Thanks for any advice.

Steve


----------



## xabiaxica (Jun 23, 2009)

Steve.R said:


> Hi all,
> 
> We're due in Andalucia soon, with plans to move out to the Casares/Jimena area moving slowly forward.
> 
> ...


It's just a Facebook group. A good one to be fair, but I can't see why any lawyer recommended by them would be any better than one recommended by anyone else - or any worse for that matter.
I believe that they are setting up a website & seeking charitable status or similar - might already have it.
I dare say some of the regulars here might know of good lawyers and accountants in that region, too.
We only allow regular members to recommend and they mustn't be financially linked to the business, so you'd be sure you were getting genuine recommendations, too


----------



## Pesky Wesky (May 10, 2009)

Going on the premise that most people are honest you're probably going to be fine, but the name of this company(?)/ organization (??) seems a little well, not really up front let's say. They appear to be playing on the idea that British people will recognise the words Citizens Advice Bureau and will relate that to the well known organization in the UK when in fact there is no such thing as the CAB represented here. The name is misleading and it's been done deliberately. There is the OMIC _Oficina Municipal de Información al Consumidor _(or something similar) in each region_, _the Spanish equivalent.


----------



## StevejR1 (May 21, 2013)

Thank you for the replies.

I have asked on here before about any recommendations for lawyers in the area, but didn't receive any replies...I sort of assumed that people were reluctant to recommend anything as important as a lawyer for someone just in case it went wrong??

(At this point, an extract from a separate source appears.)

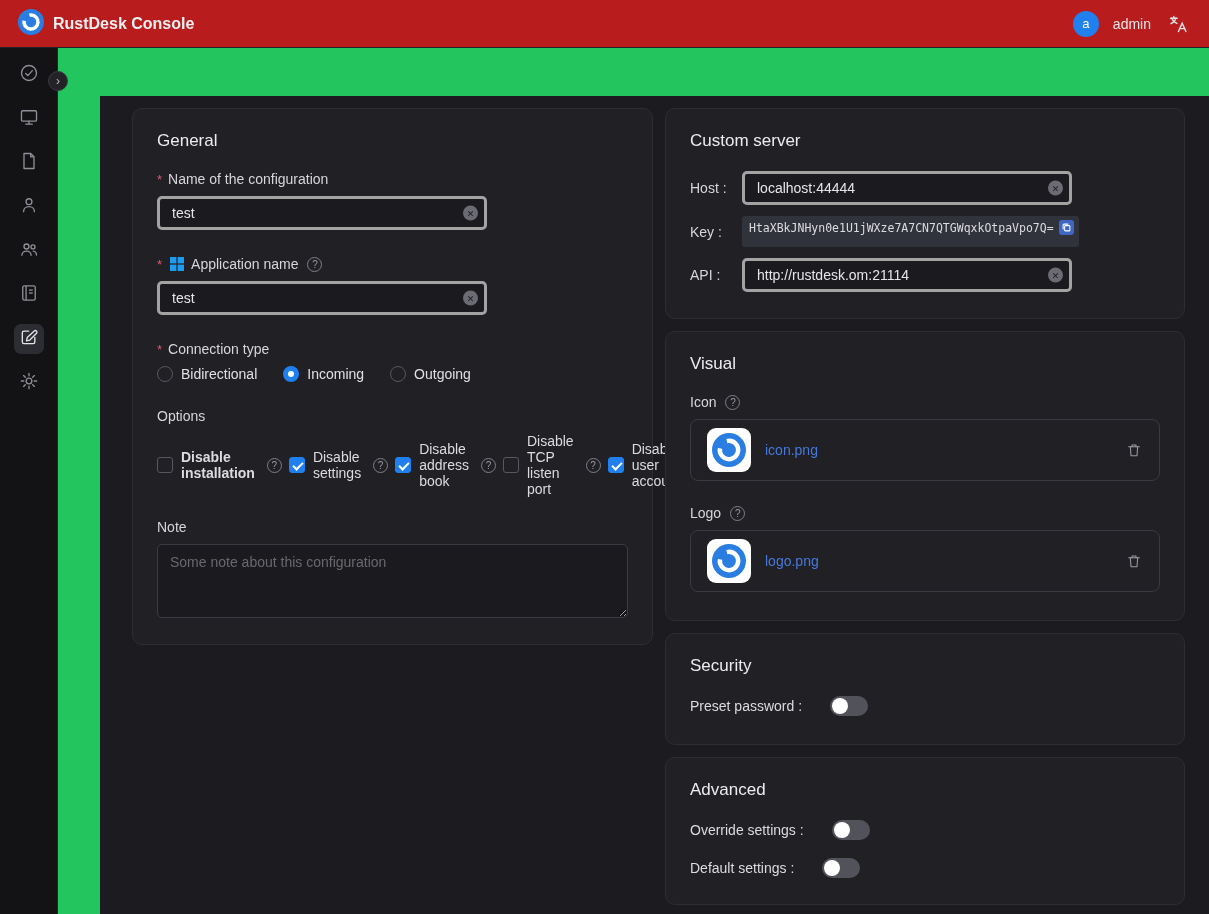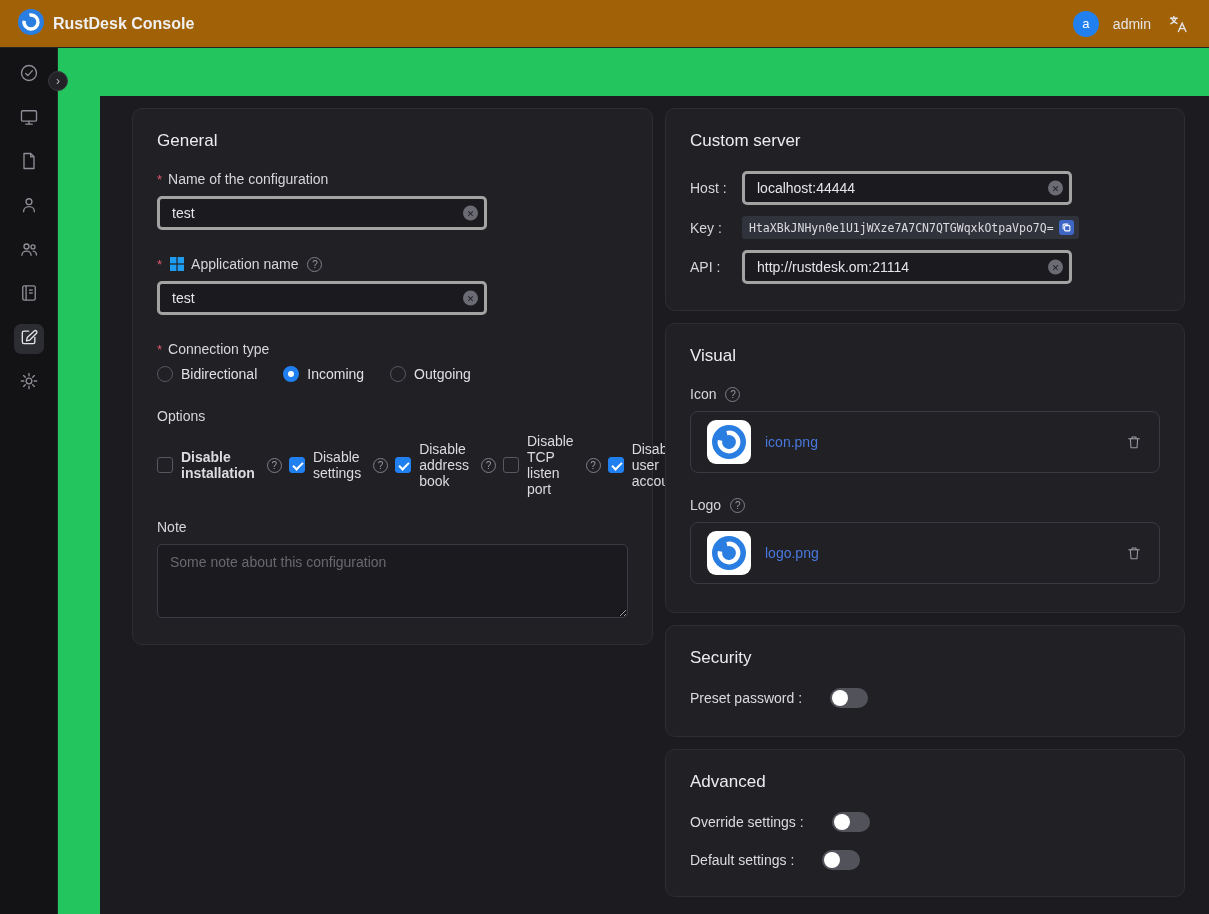"RustDesk Console" .header { background: #a16207 -> #b91c1c }
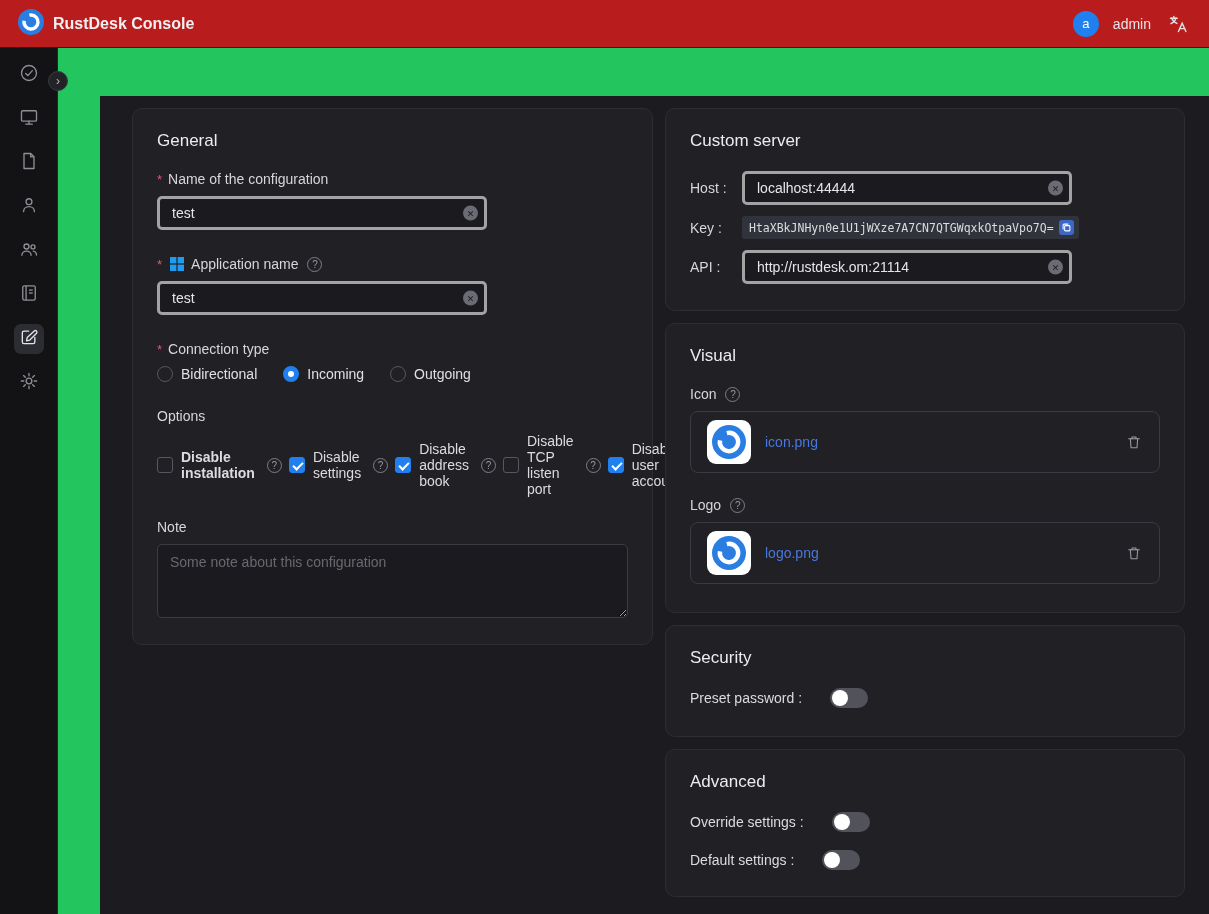"HtaXBkJNHyn0e1U1jWXze7A7CN7QTGWqxkOtpaVp" .key-field { padding: 4px 5px 4px 7px -> 4px 5px 12px 7px }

Trying to find a route to take to find a lawyer that we feel we can trust seems a minefield. Personal recommendation is obviously the best way, but then you start questioning the source of the recommendation. It's obviously an area I don't want to make a mistake in!!

With that in mind, what is the best way to find a thorough, honest, and trustworthy lawyer?


----------



## xabiaxica (Jun 23, 2009)

Steve.R said:


> Thank you for the replies.
> 
> I have asked on here before about any recommendations for lawyers in the area, but didn't receive any replies...I sort of assumed that people were reluctant to recommend anything as important as a lawyer for someone just in case it went wrong??
> 
> ...



ask around locally - that's how I found my gestor - then visited a few to see which one I 'gelled' with - & would (& do ) recommend him without hesitation 

maybe now that you've narrowed the area down you'll get some suggestions


----------



## StevejR1 (May 21, 2013)

xabiachica said:


> ask around locally - that's how I found my gestor - then visited a few to see which one I 'gelled' with - & would (& do ) recommend him without hesitation
> 
> maybe now that you've narrowed the area down you'll get some suggestions


Thanks for the reply.

How is the best way to "ask about locally"? Obviously our first contact locally is the estate agent, and I'm reluctant to go down that route as a recommendation. The same as asking owners who have bought through them..they can only be sourced through the agents.

I've asked on here previously, and just started another thread asking for help.

I have also contacted the Citizens Advice Bureau of Spain to make an appointment to see a lawyer, but a recent thread I started on here hasn't suggested it's a foolproof route to take.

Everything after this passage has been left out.